三十年前,隨單位從內地遷居黃海之濱,那時候這裡是一個秀美清潔的小城,空氣中瀰漫著魚蝦的腥鮮味。單位北門的街道旁種植著不少舒爽乾淨的合歡樹,春末夏初,毛茸茸的合歡花像一柄柄打開的摺扇,綴滿了枝頭。早起的人,冷清的晨曦中,可看見飄零一地的花,憐香惜玉的人踮腳繞著走過。
落英繽紛的合歡(攝於黃海二路)
馬路對過的車站門前栽植著一摟粗的垂柳,暖風中懶洋洋地飄拂。班車安靜地進出,不多的乘客隨來隨走。單位東邊菸草公司圈起來的圍牆內,原來村裡的大口井裡長著幾斤重的紅尾巴鯉魚,因靠海多吃海鮮,嫌有土腥味,淡水魚很少人吃,這些鯉魚得以在人們的眼皮底下悠遊地健康活著。從內地跋涉而來的鐵路終止在離海三公裡遠的地方。火車站的鐘樓下,每天一列綠皮火車,帶來稀稀拉拉幾十上百個旅客,車站的工作人員都懶得檢票。其中一半的旅客是衝著大海來的,一出站,行李也顧不得放下,就坐上三輪車奔海邊而去。街巷灑滿斑駁的陽光,平房多紅色的屋頂,樓房多白色的牆壁,綠團團的行道樹,懸鈴木、國槐、合歡連成一條條直線,將小城分割成幾大塊,老城、新城、港區、開發區,主要街道是體現沿海特色的黃海路、海濱路,給路起名的方式方法全國都差不多。
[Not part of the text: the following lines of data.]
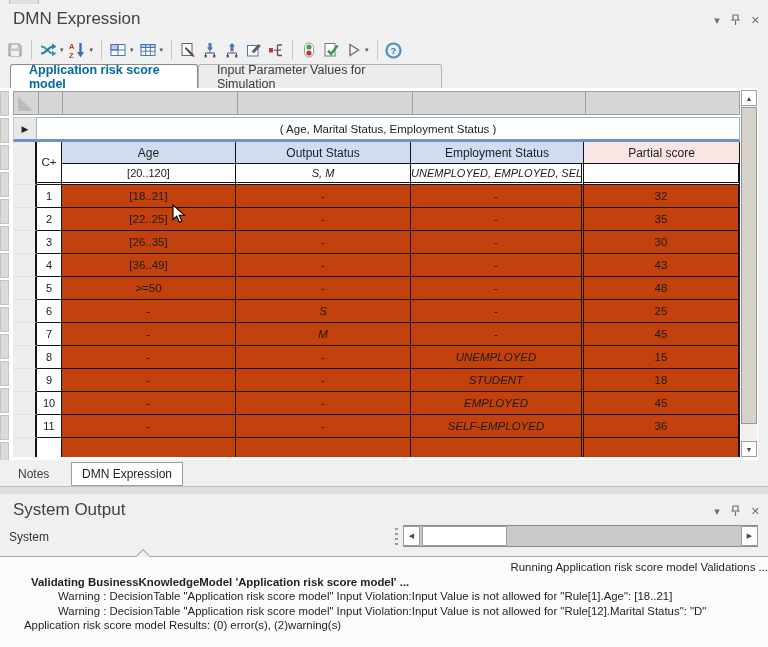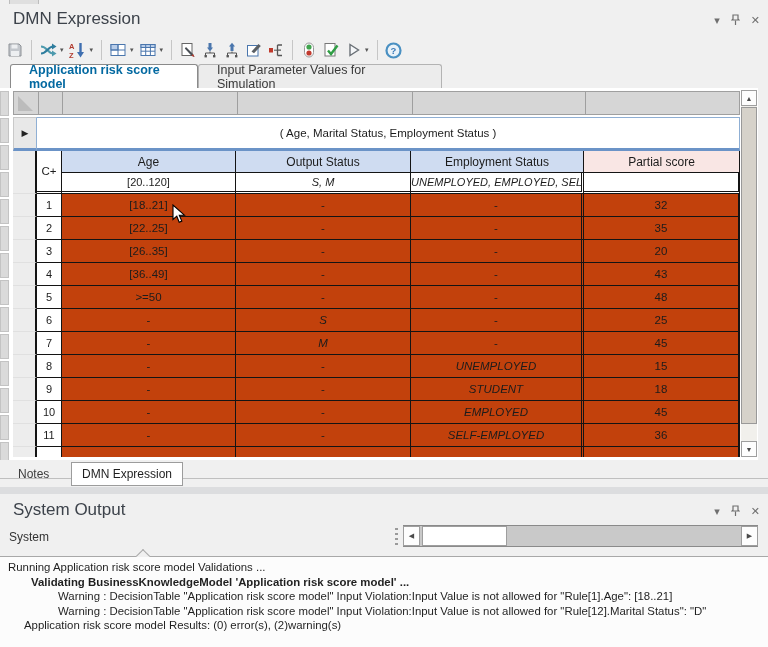"( Age, Marital Status, Employment" .annotation { height: 34px -> 25px }
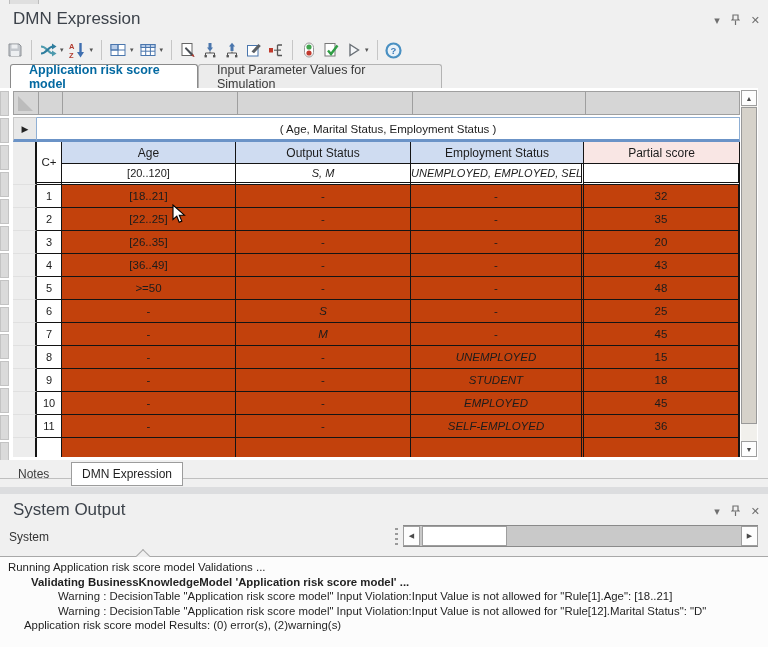"20" td.val { text: 20 -> 30 }
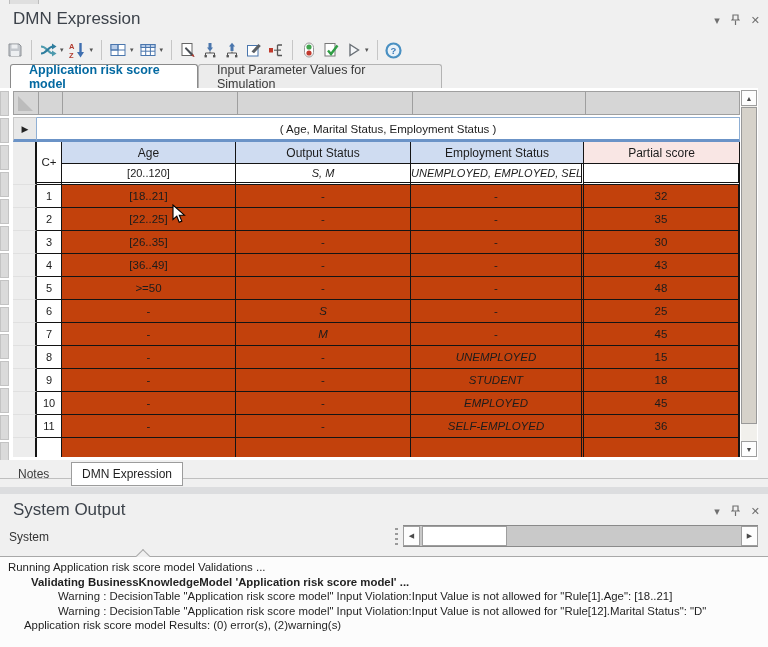"Notes" .bottom-tabs { height: 19px -> 27px }
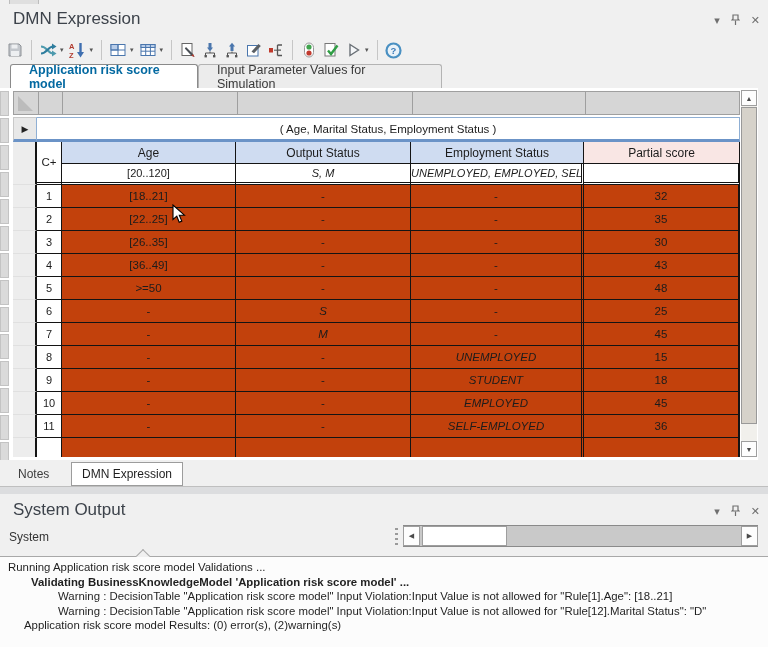"Running Application risk score model" div.oline { padding-left: 8px -> none; text-align: none -> right }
離開繁華的街道,岔進小胡同,商場賓館的後邊往往仍是鄉村,石砌的低矮老屋,狹窄的胡同,一塊塊小菜園,廢棄的魚塘蝦池周邊長著蘆葦。到處堆放著待整理的漁網、養蟹籠子、折了柄的船槳、斷了線的纜繩,屋山頭下成堆的海蠣子殼、扇貝殼、蛤蜊殼;小黃花、大鮁魚、籽烏、蝦皮,晾曬在院裡牆外。海鮮味在陽光中發酵,濃烈的味道充盈在空氣中,潮潤潤的,沉甸甸的。
穿過鬧市,靜聽海的聲音(攝於燈塔景區)
經年累月,魚蝦的味道浸透了外皮剝落的老牆和縱橫交錯的小街。農機站、供銷社、物資局、糧站,這些過往的風光單位還依然有院牆圍著,水刷石外牆的二層樓和院子裡茂盛的大樹、鏽跡斑斑的鐵錨,懷戀著貧困而又富足的歲月,印證著老年人的記憶。漲潮時,成群的螃蟹張著紅色的大鰲,颳風一樣湧到臨海的街道上、居民樓旁的水溝裡,逼得行人為之讓路。傍晚的海邊,深藍的海水變得粘稠如酒,緩緩地湧動著,黃黃的沙灘映著晚霞,蒼翠的防風林轉為黛色,自眼前依偎著延伸向幽暗的遠方。小漁村的碼頭旁,小船剛進港,小魚小蝦在筐裡活蹦亂跳,魚肚白、蟹殼青,引得海鷗尾隨著小船上下翻飛,宛如桅杆上開滿了白色的百合花。
歸港的漁船(攝於世帆賽基地)
落潮時節,漁家的大嫂大姐紮上花花綠綠的大頭巾,穿上長筒雨靴,三三兩兩地去趕海。
趕海(攝於劉公島西)
老金是土生土長的漁民,認識他是因為一個位於海濱的項目,我們租住的房子與他鄰村,有時來串門,一來二去熟悉了,吃飯時便叫上他,後來他說,得給弟兄們弄點酒餚。一個傍黑天,真提了一籃子海貨來,讓他破費不好意思,他輕描淡寫地說,不花錢,剛到海灘上撿的。見我們不信,便說,這片海灘上的每一塊石頭都認識我,五十多年了,哪裡有蛤蜊、哪裡有鳳梢、哪裡有螃蟹,清楚的很。酒後,閃爍的燈光中閒聊,老金說,海裡的東西比往年差老了。老鼠魚、安康魚,以前都是村裡漚糞的,現在上宴席了。二三十年前的海鮮市場上,臉盆大的鯧魚、高眼,堆成堆,用鐵鍁鏟,對蝦、大黃花不稀罕;鮁魚吃起來像嚼木頭,當時屬不入流的魚,剁吧剁吧做丸子,現在倒成了市民眼中的當家魚。夏季是這座小城比較熱鬧的時節。暑假的疊加,大人孩子都有了充足的理由上山下海,平日安靜的沙灘變得熙熙攘攘,陽光和海浪親吻著裸露的肌膚,吹吹海風、吃吃海鮮,怡人的小城成就了許多人的夢想。
我在日照等你(攝於黃海三路)
旅遊季一過,小城清閒下來。隨處可見肥肥的懶貓,充足的魚蝦使這裡成為野貓的天堂。